### Change listing data
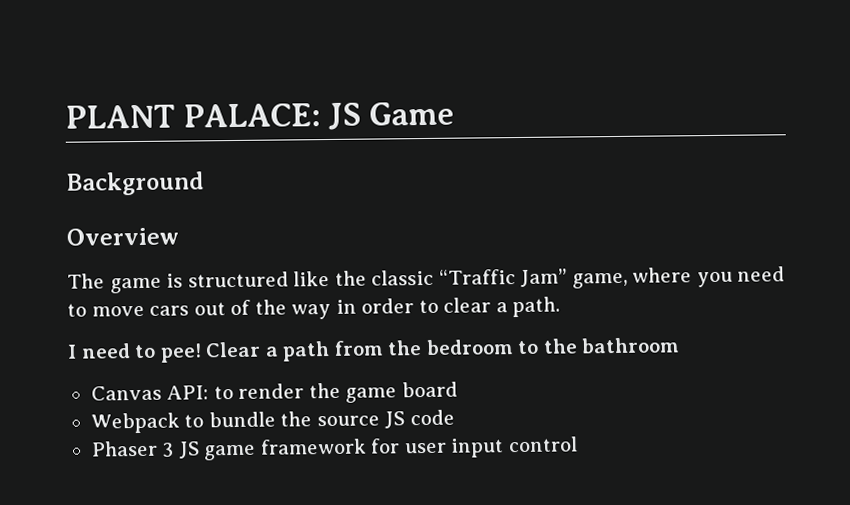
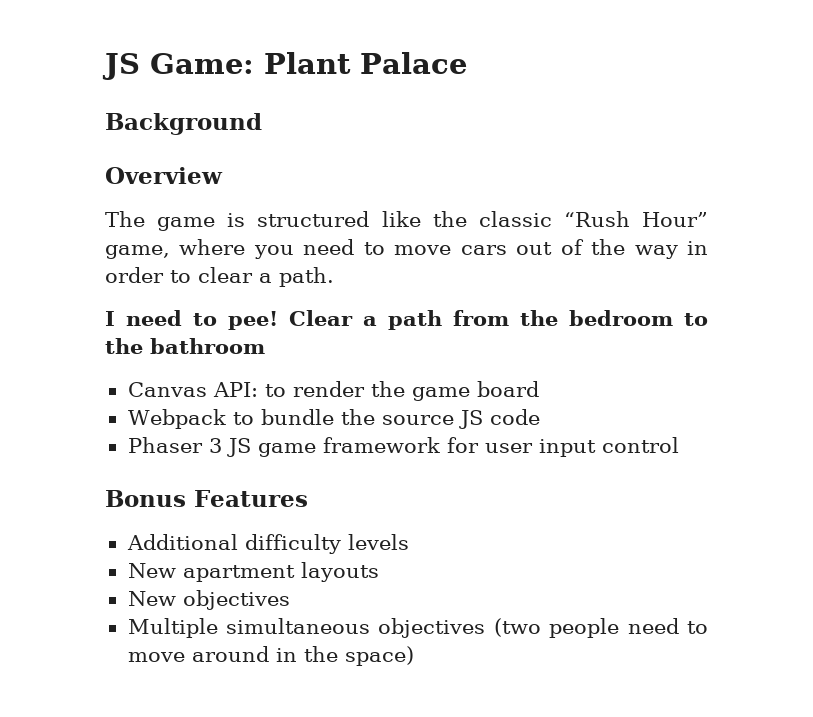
[65,101,454,131] PLANT PALACE: JS Game -> [102,52,467,80] JS Game: Plant Palace
[438,268,568,288] “Traffic Jam” -> [563,211,708,227] “Rush Hour”
(578, 444) none -> [105,490,308,507] [126,534,409,554] [127,562,379,582] [127,590,290,610] [127,618,708,638] [127,646,414,666] // Bonus Features // Additional difficulty levels // New apartment layouts // New objectives // Multiple simultaneous objectives (two people need to move around in the space)

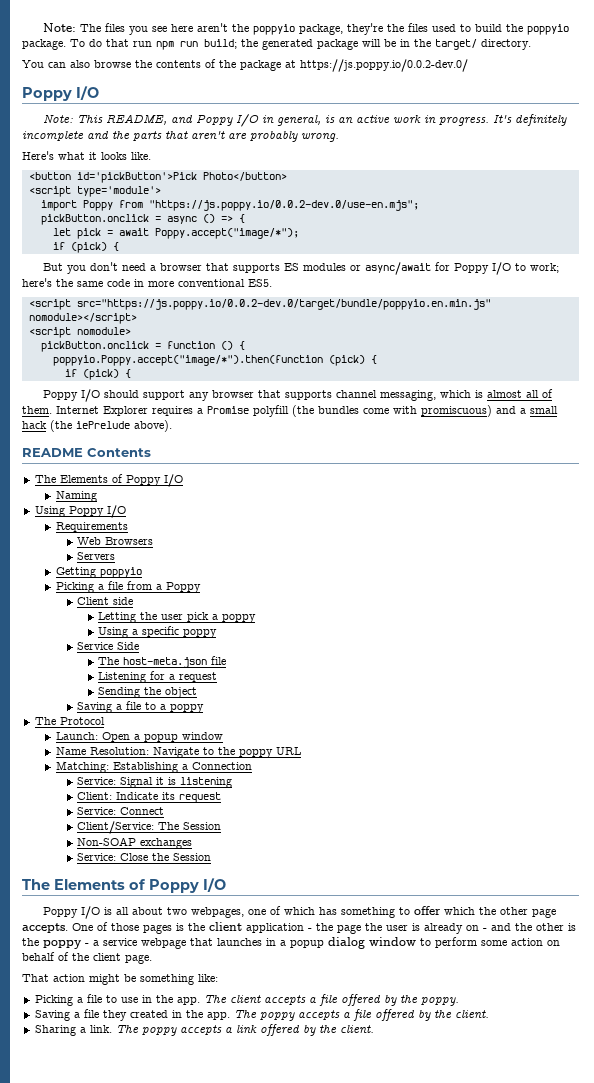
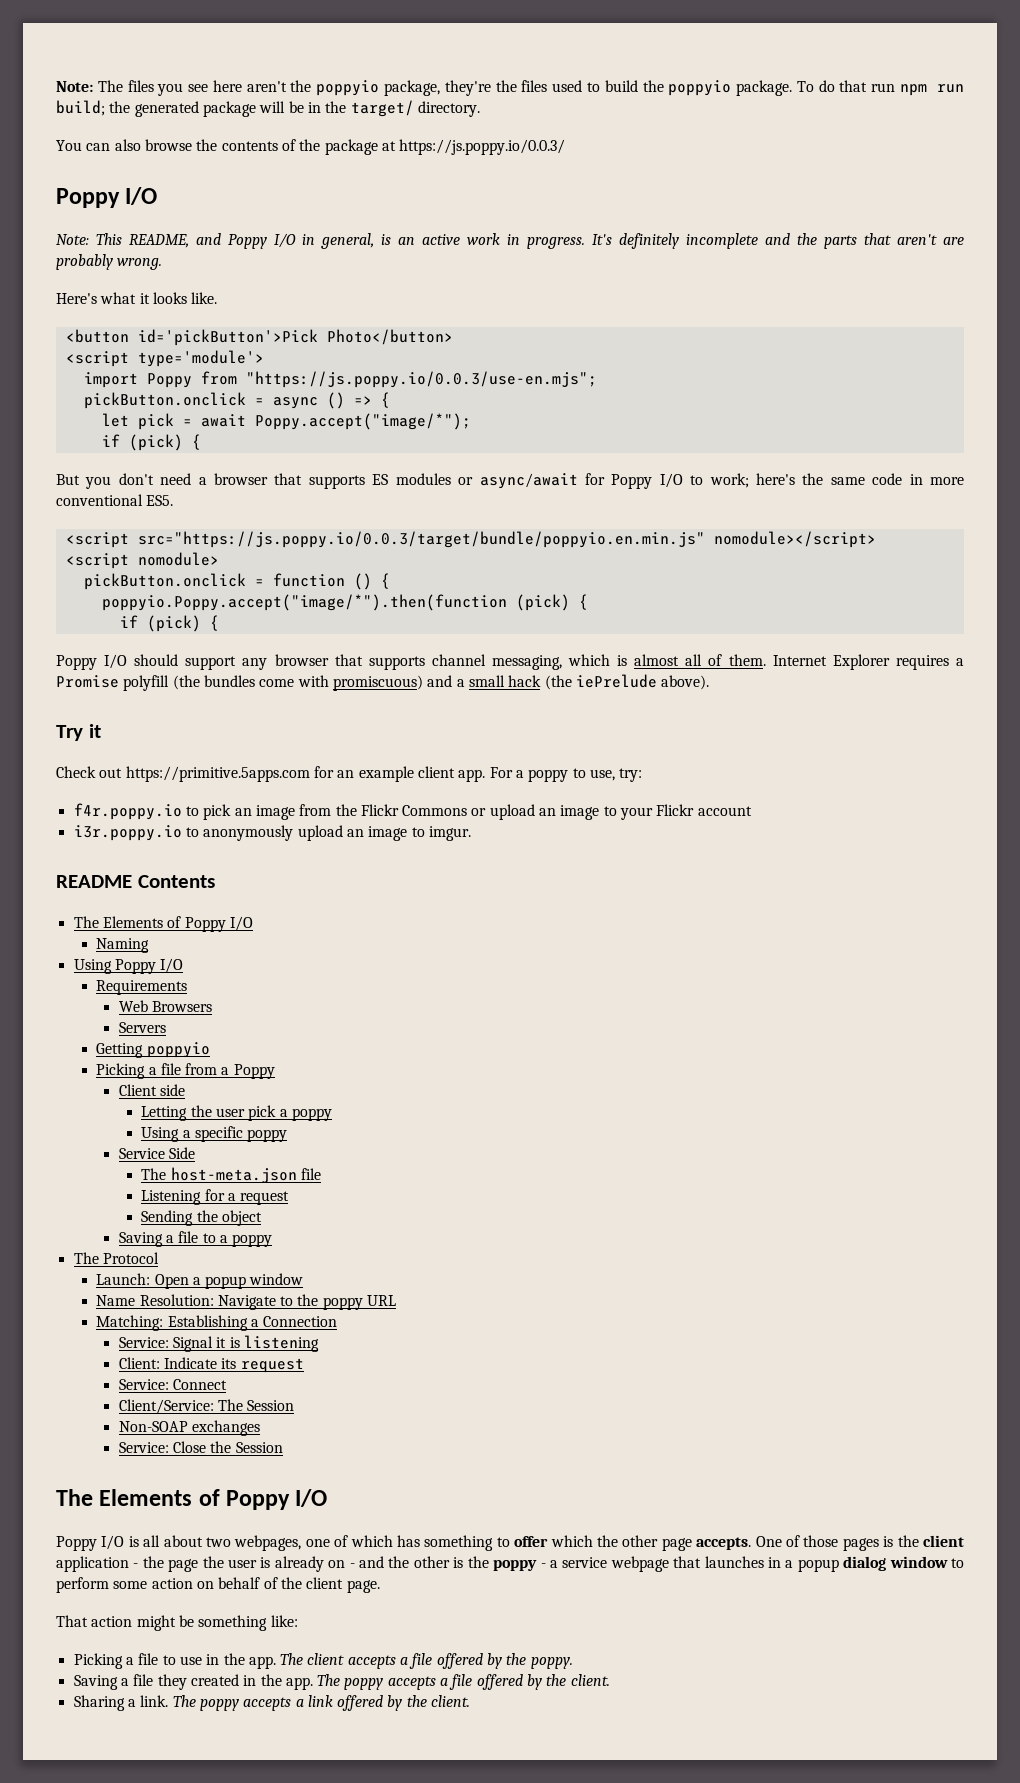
[300,59,468,72] https://js.poppy.io/0.0.2-dev.0/ -> [399,139,566,155] https://js.poppy.io/0.0.3/
[148,200,419,211] "https://js.poppy.io/0.0.2-dev.0/use-en.mjs"; -> [245,371,597,388] "https://js.poppy.io/0.0.3/use-en.mjs";
[76,299,491,310] src="https://js.poppy.io/0.0.2-dev.0/target/bundle/poppyio.en.min.js" -> [137,531,705,548] src="https://js.poppy.io/0.0.3/target/bundle/poppyio.en.min.js"
(172, 426) none -> [56,724,101,741] [56,766,643,782] [73,803,752,820] [73,825,471,841] // Try it // Check out https://primitive.5apps.com for an example client app. For a poppy to use, try: // f4r.poppy.io to pick an image from the Flickr Commons or upload an image to your Flickr account // i3r.poppy.io to anonymously upload an image to imgur.

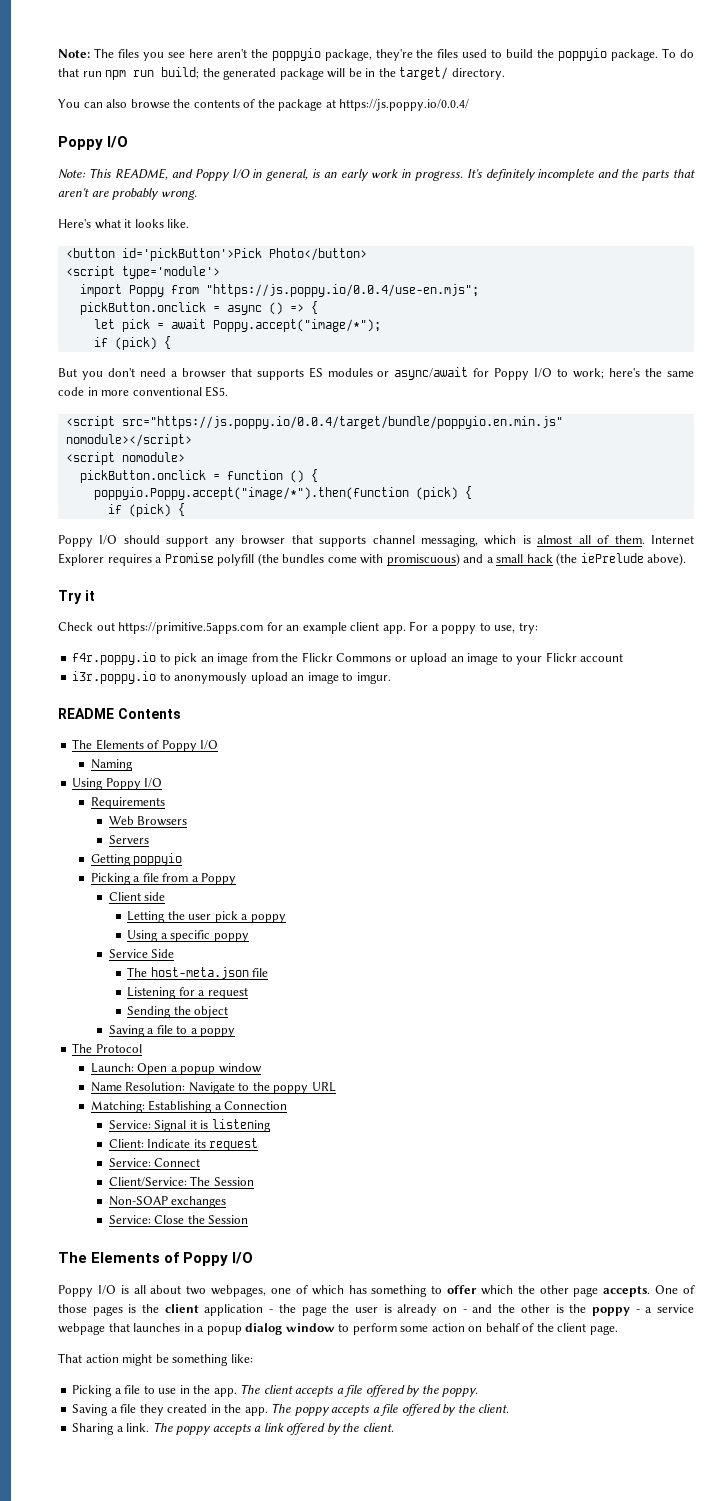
[399,139,566,155] https://js.poppy.io/0.0.3/ -> [339,99,470,111] https://js.poppy.io/0.0.4/
[422,234,460,245] active -> [341,169,369,181] early
[245,371,597,388] "https://js.poppy.io/0.0.3/use-en.mjs"; -> [205,284,479,297] "https://js.poppy.io/0.0.4/use-en.mjs";
[137,531,705,548] src="https://js.poppy.io/0.0.3/target/bundle/poppyio.en.min.js" -> [121,416,563,429] src="https://js.poppy.io/0.0.4/target/bundle/poppyio.en.min.js"

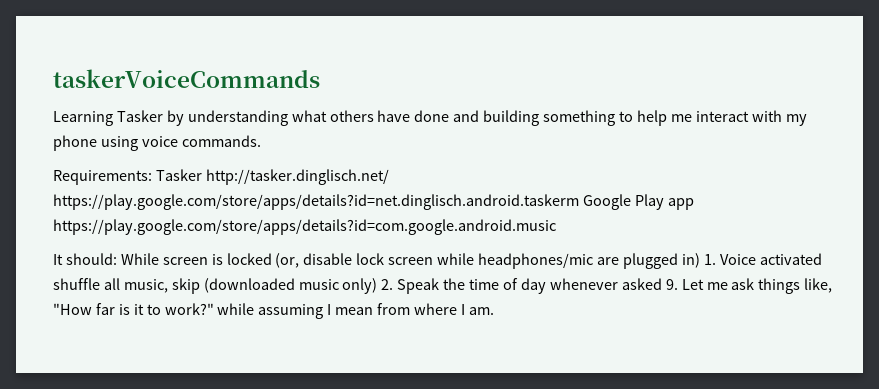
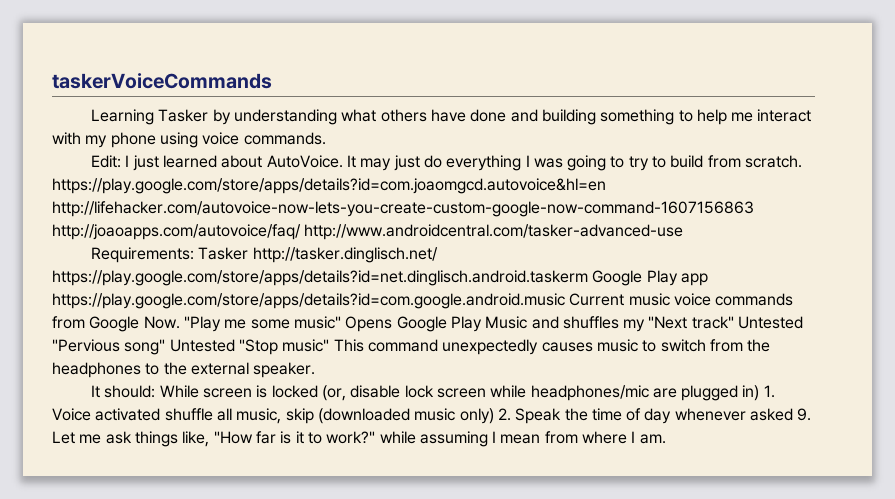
(261, 141) none -> [90,155,803,171] [52,178,606,194] [52,201,754,217] [52,224,684,240] // Edit: I just learned about AutoVoice. It may just do everything I was going to try to build from scratch. https://play.google.com/store/apps/details?id=com.joaomgcd.autovoice&hl=en http://lifehacker.com/autovoice-now-lets-you-create-custom-google-now-command-1607156863 http://joaoapps.com/autovoice/faq/ http://www.androidcentral.com/tasker-advanced-use
(556, 227) none -> [569,293,794,306] [52,316,804,332] [52,339,771,355] [52,362,316,378] Current music voice commands from Google Now. "Play me some music" Opens Google Play Music and shuffles my "Next track" Untested "Pervious song" Untested "Stop music" This command unexpectedly causes music to switch from the headphones to the external speaker.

### THE PROBLEM
Find the string "poppyio" in the records, then copy each line where it occurs.

### RESPONSE
[76,299,491,310] src="https://js.poppy.io/0.0.2-dev.0/target/bundle/poppyio.en.min.js" -> [137,531,705,548] src="https://js.poppy.io/0.0.3/target/bundle/poppyio.en.min.js"
[137,531,705,548] src="https://js.poppy.io/0.0.3/target/bundle/poppyio.en.min.js" -> [121,416,563,429] src="https://js.poppy.io/0.0.4/target/bundle/poppyio.en.min.js"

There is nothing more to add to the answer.